[Mesa-dev] [PATCH V3 1/2] i965/blorp: Add bilinear filtering of samples for multisample scaled blits

Paul Berry stereotype441 at gmail.com
Tue Jun 25 10:27:08 PDT 2013


On 19 June 2013 19:45, Anuj Phogat <anuj.phogat at gmail.com> wrote:

> Current implementation of ext_framebuffer_multisample_blit_scaled in
> i965/blorp uses nearest filtering for multisample scaled blits. Using
> nearest filtering produces blocky artifacts and negates the benefits
> of MSAA. That is the reason why extension was not enabled on i965.
>
> This patch implements the bilinear filtering of samples in blorp engine.
> Images generated with this patch are free from blocky artifacts and show
> big improvement in visual quality.
>
> Observed no piglit and gles3 regressions.
>
> V3:
> - Algorithm used for filtering assumes a rectangular grid of samples
>   roughly corresponding to sample locations.
> - Test the boundary conditions on the edges of texture.
>
> Signed-off-by: Anuj Phogat <anuj.phogat at gmail.com>
>

Thanks for all your effort on this, Anuj.  I think we have an algorithm
that's going to get us good quality.  I have a number of minor comments
below, but I think the basic approach is good.


> ---
>  src/mesa/drivers/dri/i965/brw_blorp.h        |  11 ++
>  src/mesa/drivers/dri/i965/brw_blorp_blit.cpp | 257
> +++++++++++++++++++++++++--
>  2 files changed, 258 insertions(+), 10 deletions(-)
>
> diff --git a/src/mesa/drivers/dri/i965/brw_blorp.h
> b/src/mesa/drivers/dri/i965/brw_blorp.h
> index ffc27cc..0a15b89 100644
> --- a/src/mesa/drivers/dri/i965/brw_blorp.h
> +++ b/src/mesa/drivers/dri/i965/brw_blorp.h
> @@ -319,6 +319,17 @@ struct brw_blorp_blit_prog_key
>      * than one sample per pixel.
>      */
>     bool persample_msaa_dispatch;
> +
> +   /* True for scaled blitting. */
> +   bool blit_scaled;
> +
> +   /* Source rectangle dimensions.
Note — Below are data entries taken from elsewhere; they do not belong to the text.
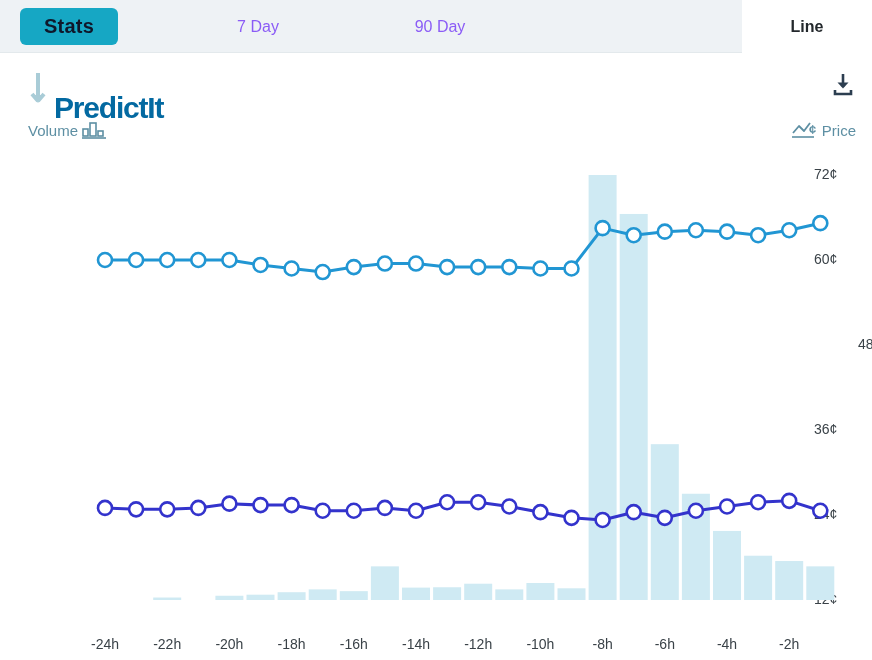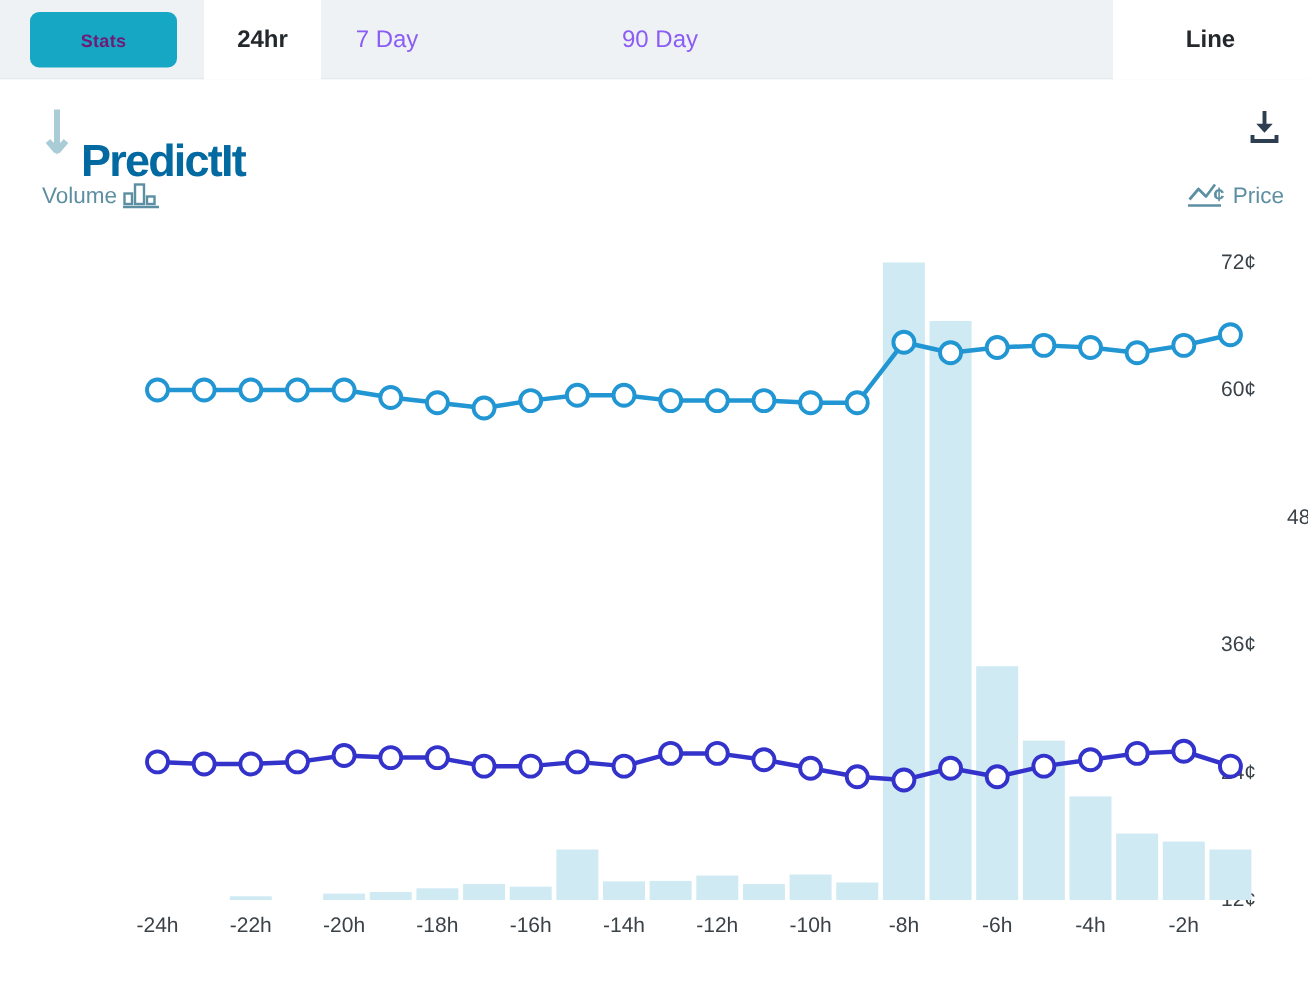"Stats" #stats-button { color: #701a75 -> #0f172a; font-size: 12px -> 20px }
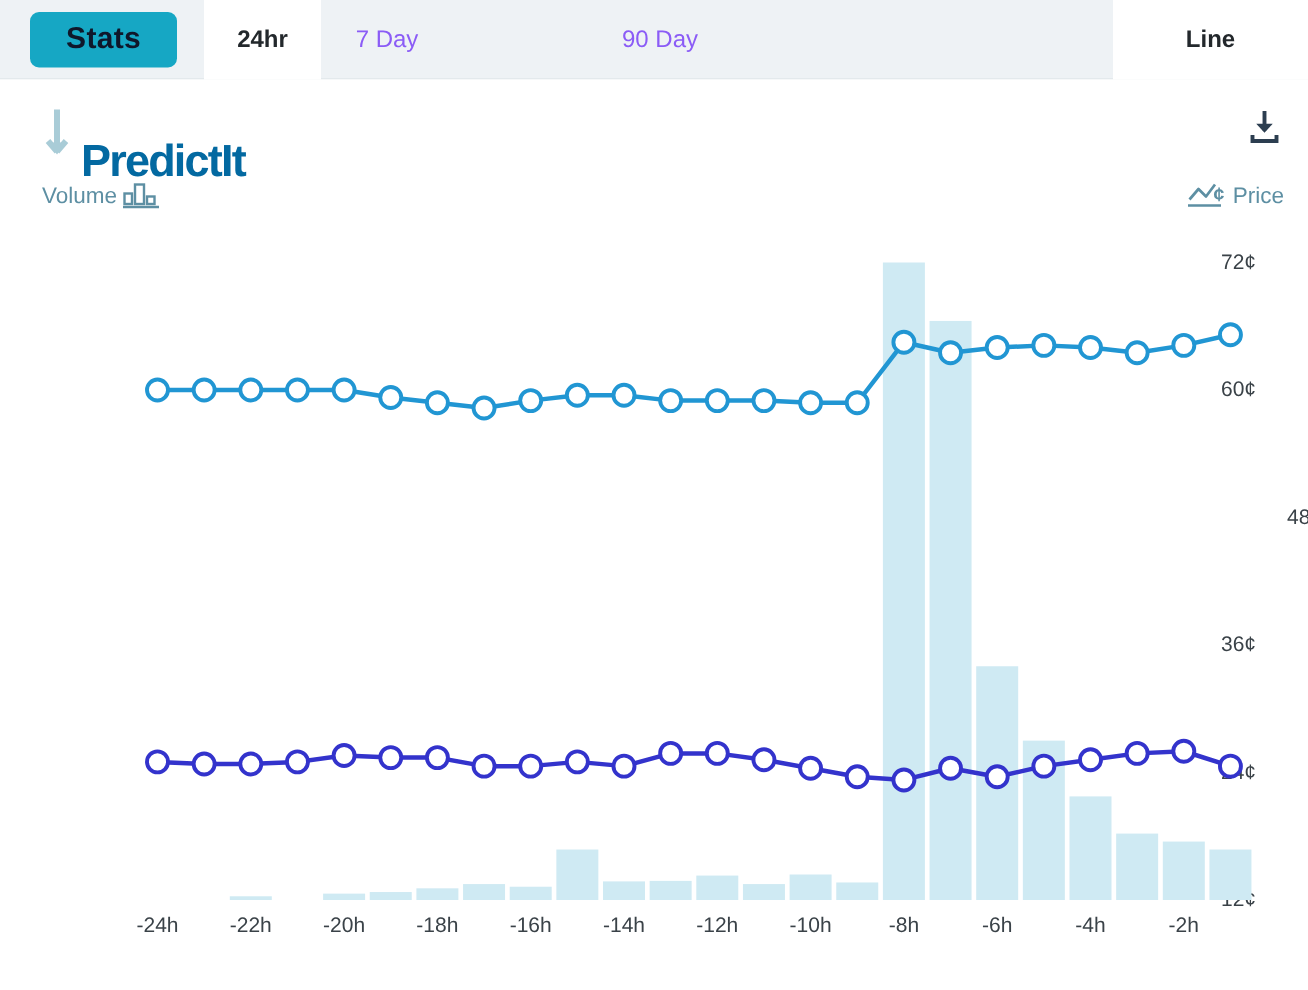"24hr" div.range-tab { html: <div>24hr</div> -> none }
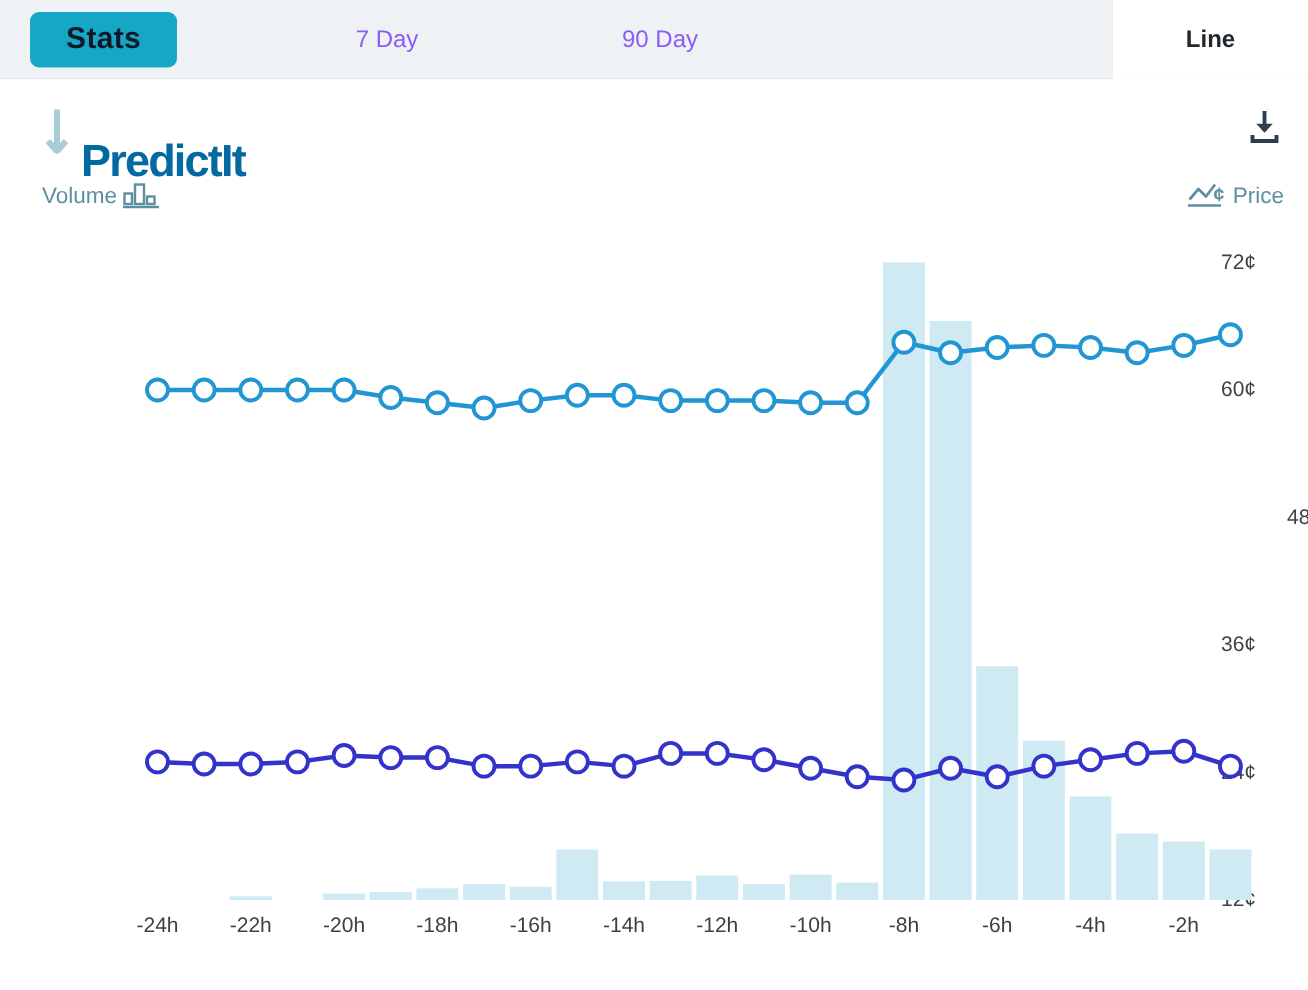"-24h" .x-tick { margin-top: none -> 28px }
Used to test boundary conditions in
> shader
> +    * program.
> +    */
> +   float src_x0;
> +   float src_y0;
> +   float src_x1;
> +   float src_y1;
>

Two comments about this:

(1) Rather than clamp to the boundary of the source rectangle, I have a
minor preference for clamping to the boundary of the source image.  This is
what I've observed in nVidia's blitter, and it's what's implemented in
Mesa's meta path for scaled blits.  Also, it would have the benefit of
simplifying some of the logic below, since the lower clamp will always be 0.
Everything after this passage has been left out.